= Beginning of Section =

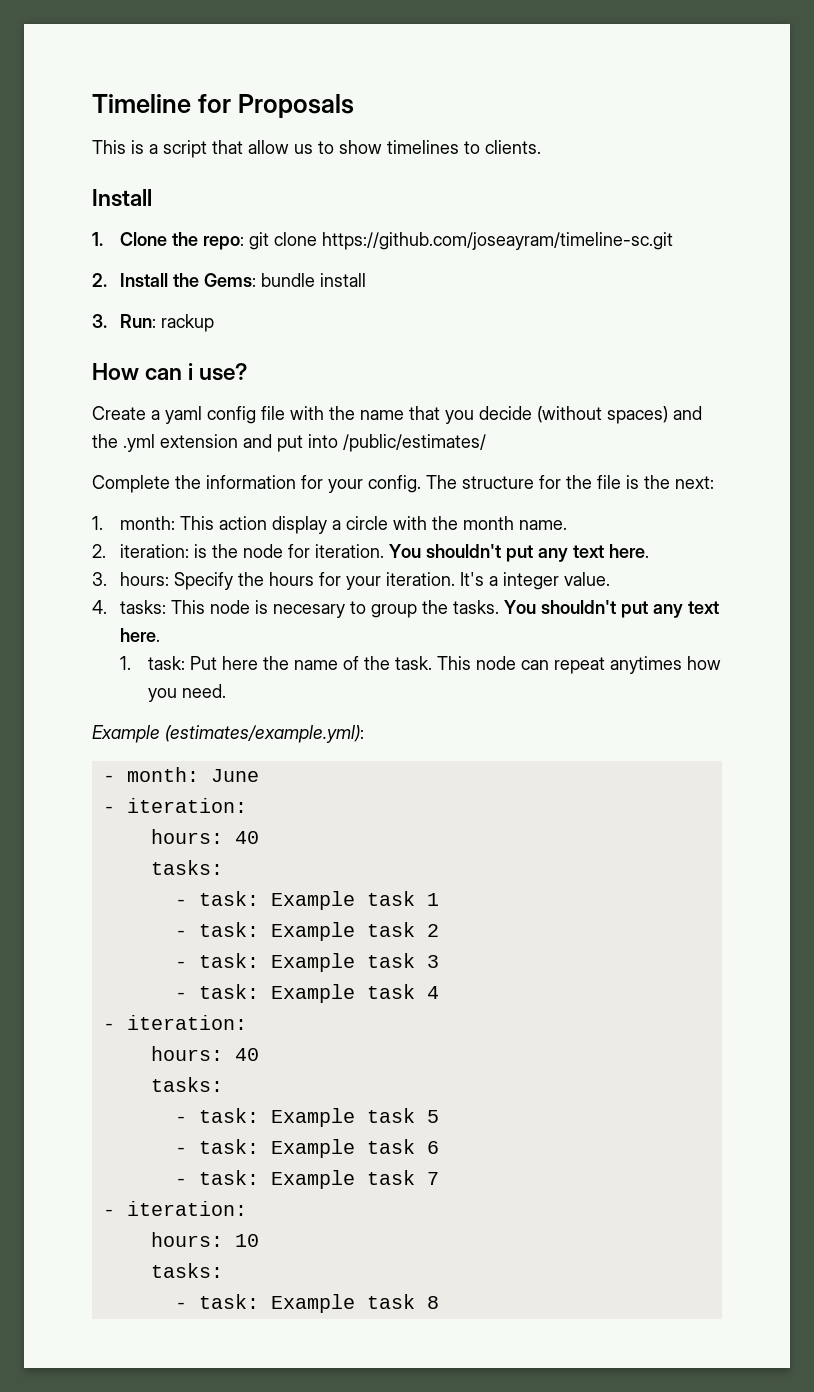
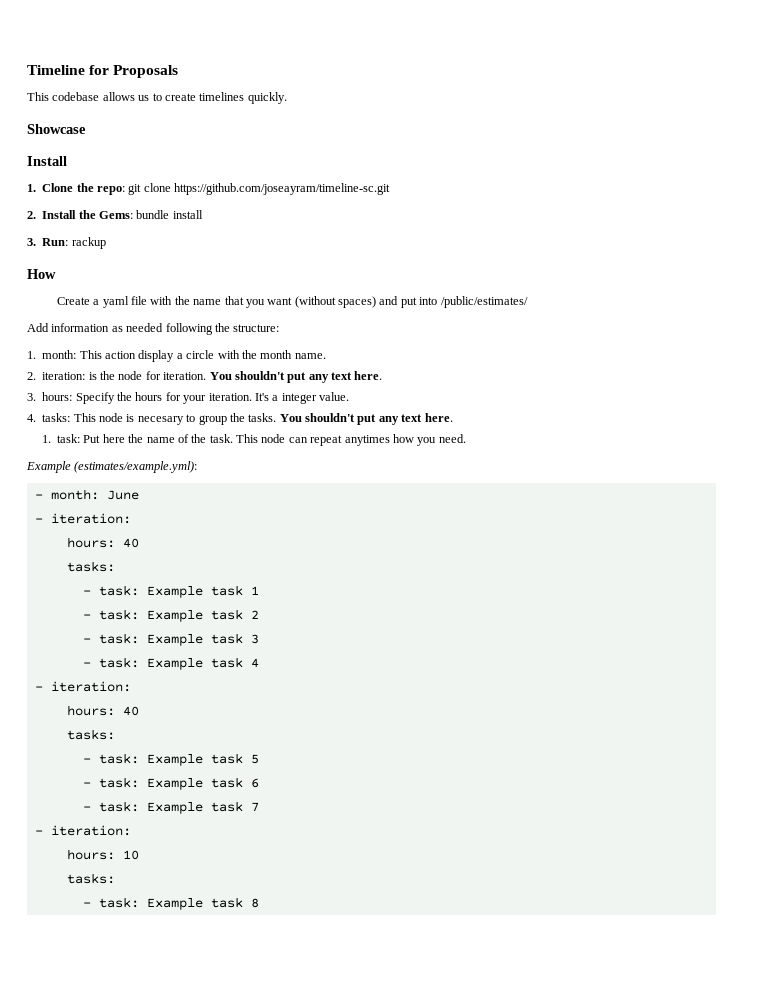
[131,140,541,158] is a script that allow us to show timelines to clients. -> [52,92,287,104] [27,124,86,134] codebase allows us to create timelines quickly. // Showcase
[145,363,248,381] can i use? -> (56, 274) none
[207,406,256,424] config -> (129, 302) none
[479,406,532,420] decide -> [267,297,293,305] want
[92,434,272,452] the .yml extension and -> (399, 300) none
[92,475,714,493] Complete the information for your config. The structure for the file is the next: -> [27,323,280,335] Add information as needed following the structure:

= End of Section =

Bring together every line in the entries that holds the string "none".

> Reply
[145,363,248,381] can i use? -> (56, 274) none
[207,406,256,424] config -> (129, 302) none
[92,434,272,452] the .yml extension and -> (399, 300) none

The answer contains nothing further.